**To do**
Print word for word the records from the line containing "- . ex28 - This" through the end.
BEGIN Supplied material
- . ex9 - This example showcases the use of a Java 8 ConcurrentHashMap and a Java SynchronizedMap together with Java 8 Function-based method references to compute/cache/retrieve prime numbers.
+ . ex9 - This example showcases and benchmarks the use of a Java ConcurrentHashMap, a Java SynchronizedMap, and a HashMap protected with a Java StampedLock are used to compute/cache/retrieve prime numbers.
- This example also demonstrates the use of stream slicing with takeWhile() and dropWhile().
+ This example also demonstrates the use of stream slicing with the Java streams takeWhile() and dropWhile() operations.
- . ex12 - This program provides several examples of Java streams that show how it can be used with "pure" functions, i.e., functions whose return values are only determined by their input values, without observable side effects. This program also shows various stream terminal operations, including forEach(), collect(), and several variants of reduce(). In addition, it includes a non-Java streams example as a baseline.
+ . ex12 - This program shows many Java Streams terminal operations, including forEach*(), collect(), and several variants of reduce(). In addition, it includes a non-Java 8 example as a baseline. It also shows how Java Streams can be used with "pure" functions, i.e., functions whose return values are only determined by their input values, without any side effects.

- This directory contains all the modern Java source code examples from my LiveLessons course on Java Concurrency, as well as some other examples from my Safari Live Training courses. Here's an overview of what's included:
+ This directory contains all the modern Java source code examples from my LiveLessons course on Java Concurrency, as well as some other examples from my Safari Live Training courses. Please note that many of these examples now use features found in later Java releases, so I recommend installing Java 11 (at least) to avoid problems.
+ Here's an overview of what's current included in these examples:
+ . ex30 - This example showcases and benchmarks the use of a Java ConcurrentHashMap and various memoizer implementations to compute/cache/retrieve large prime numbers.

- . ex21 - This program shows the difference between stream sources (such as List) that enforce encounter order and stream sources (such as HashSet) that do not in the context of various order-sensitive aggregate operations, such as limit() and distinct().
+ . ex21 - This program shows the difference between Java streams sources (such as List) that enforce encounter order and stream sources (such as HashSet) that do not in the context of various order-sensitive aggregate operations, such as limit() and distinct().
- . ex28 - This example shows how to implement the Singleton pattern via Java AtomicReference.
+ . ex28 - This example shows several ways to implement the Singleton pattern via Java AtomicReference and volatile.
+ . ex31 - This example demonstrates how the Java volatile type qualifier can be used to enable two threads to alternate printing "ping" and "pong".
END Supplied material
**Result for this exercise**
- . ex28 - This example shows how to implement the Singleton pattern via Java AtomicReference.
+ . ex28 - This example shows several ways to implement the Singleton pattern via Java AtomicReference and volatile.
+ . ex31 - This example demonstrates how the Java volatile type qualifier can be used to enable two threads to alternate printing "ping" and "pong".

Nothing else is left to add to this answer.